The Interior Department’s Bureau of Land Management just released their Greater Sage-grouse Landscape plan—a plan to manage the BLM lands in each state that contain sagebrush habitat. This is a big, big deal in the debate over the sage-grouse, and whether or not it should be listed as an endangered species. Today’s plans are a huge step forward from previous iterations, and really move the needle on western sagebrush conservation—something that’s critically needed at this point in time. But how did we get here, and what comes next?
Refresher—what’s going on with the Greater sage-grouse?
As we’re pretty sure you haven’t been able to escape learning, sage-grouse are a ground-dwelling bird species related to the prairie chicken that thrives in the sage-steppe habitat, located across eleven western states. This species of grouse has seen its population drop from over 16 million historically to under 500,000 in the last decade, largely because of lost habitat. As a result, the US Fish and Wildlife Service has been tasked with determining whether to add sage-grouse to the endangered species list, a decision they must make by September 2015.

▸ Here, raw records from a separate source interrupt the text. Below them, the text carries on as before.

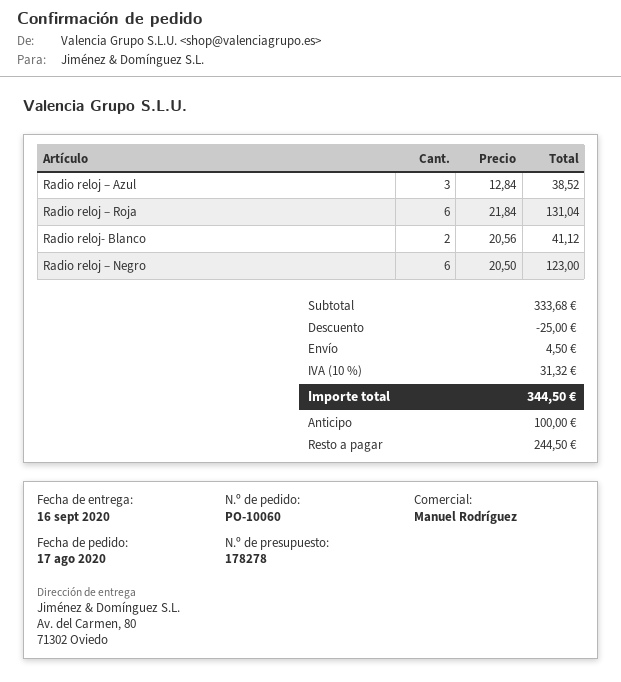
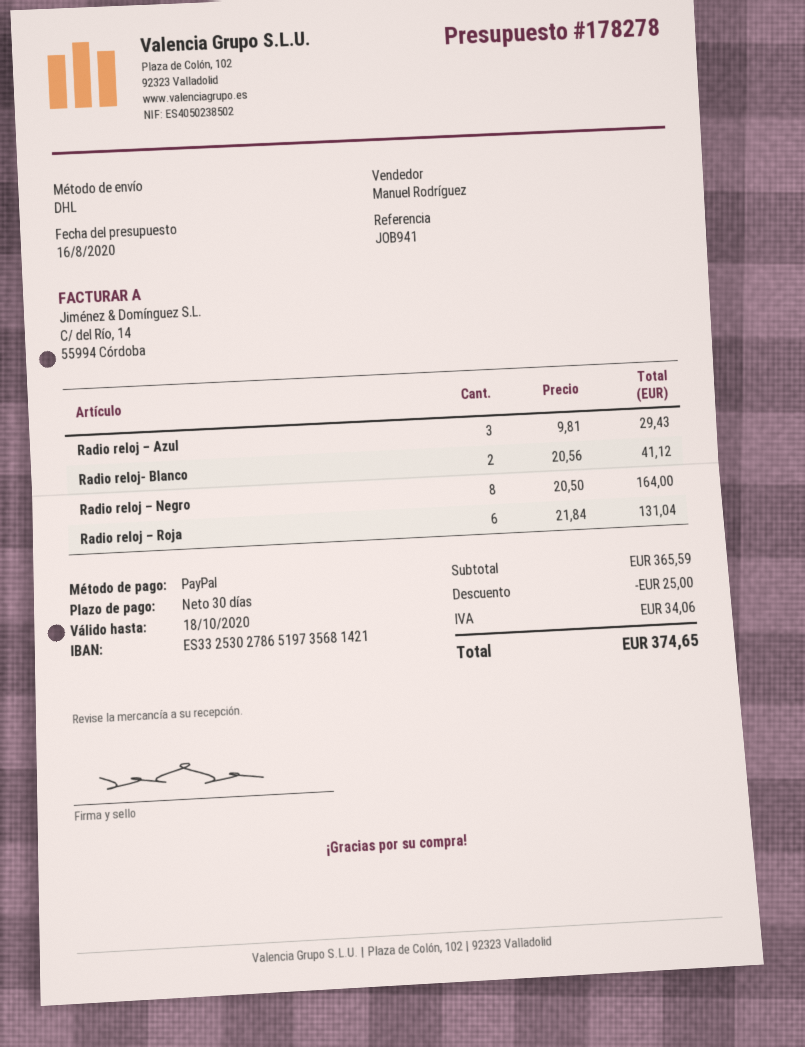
Radio reloj – Azul: 3 x 12.84 = 38.52 -> 3 x 9.81 = 29.43
Radio reloj – Negro: 6 x 20.50 = 123.00 -> 8 x 20.50 = 164.00
subtotal: 333.68 -> 365.59
shipping: 4.50 -> none
tax: 31.32 -> 34.06
total: 344.50 -> 374.65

If the sage-grouse is listed as endangered, access to and utility of significant critical acreage across the West could be limited or even restricted. That means that the $1 billion recreation economy that depends on sagebrush habitat gets drastically reduced, as well as ranching, farming, energy development, and tourism—all the livelihoods that depend on the sagebrush habitat to exist will be impacted. Sage-grouse does not discriminate based on land ownership, either—their habitat covers swaths of private, state, and federal land ownership across the West, 50 million acres of which are BLM lands.
Ok, so what are people doing about it?
First off, you should know that there’s been an “unprecedented” collaborative effort on the part of diverse western stakeholders, who have come together to avoid a listing in order to defend their economies and protect their livelihoods. These stakeholders include ranchers, farmers, outdoor recreationists, conservationists, sportsmen, industry, small businesses, and many others—anyone who depends on access to the sagebrush landscape for their way of life. There’s also been an impressive cooperative effort across all levels of government—state, local, and federal—to ensure that things are getting done at each level to protect grouse habitat, and that these efforts are coordinated. There’s been some strong leadership from western governors, from the Secretary of the Interior, and from state and local electeds.
At the federal level, the BLM released draft plans for their portion of sagebrush habitat management for each state back in December. Everyone agreed that these plans weren’t great—they didn’t go far enough to protect sage-grouse, which in turn means they didn’t go far enough to protect western economies. With today’s proposed final plans, however, we have reason to believe that they’ll be stronger and better than before. State government agencies has also been implementing their own habitat management plans for populations on lands in their jurisdiction. And the USDA’s Natural Resources Conservation Service has worked with private landowners to implement best practices and other conservation efforts on their lands, with great success.
This hard work by westerners has already avoided one listing—the bi-state sage-grouse population, located in Nevada and California, was declared “not warranted” for a listing just last month, thanks to the collaborations of everyone on the ground. As long as westerners keep their foot on the gas, this trajectory means that a listing could likely be avoided for the greater population, as well.
That all sounds pretty good—why is everyone still so worried?
Unfortunately, a few members of Congress—out of touch with their constituents—are seeking to undermine all the hard work done up to this point by westerners with efforts to legislatively delay a grouse listing. Sen. Cory Gardner introduced a bill to delay any decision about a listing for ten years, and Rep. Rob Bishop slipped in an amendment to the defense bill that would delay a listing decision for ten years. These are just scare tactics that will kick the can down the road and further endanger westerners’ way of life. More time just means more uncertainty for everyone involved. Westerners are well-aware of what a bad idea these delays are for their long-term economic outlook, but the small opposition has a loud voice and has made some people nervous.
Ok, so what happens now?
Now, FWS will review the BLM’s state plans, and they’ll look at the progress that state agencies and private landowners have made in protecting habitat. If Congress doesn’t get away with undermining westerners, then FWS will still announce whether the sage-grouse will be added the endangered species list in September 2015. Thanks to the hard work of cooperation of westerners and most of their elected officials, there’s strong reason to believe a listing could be avoided.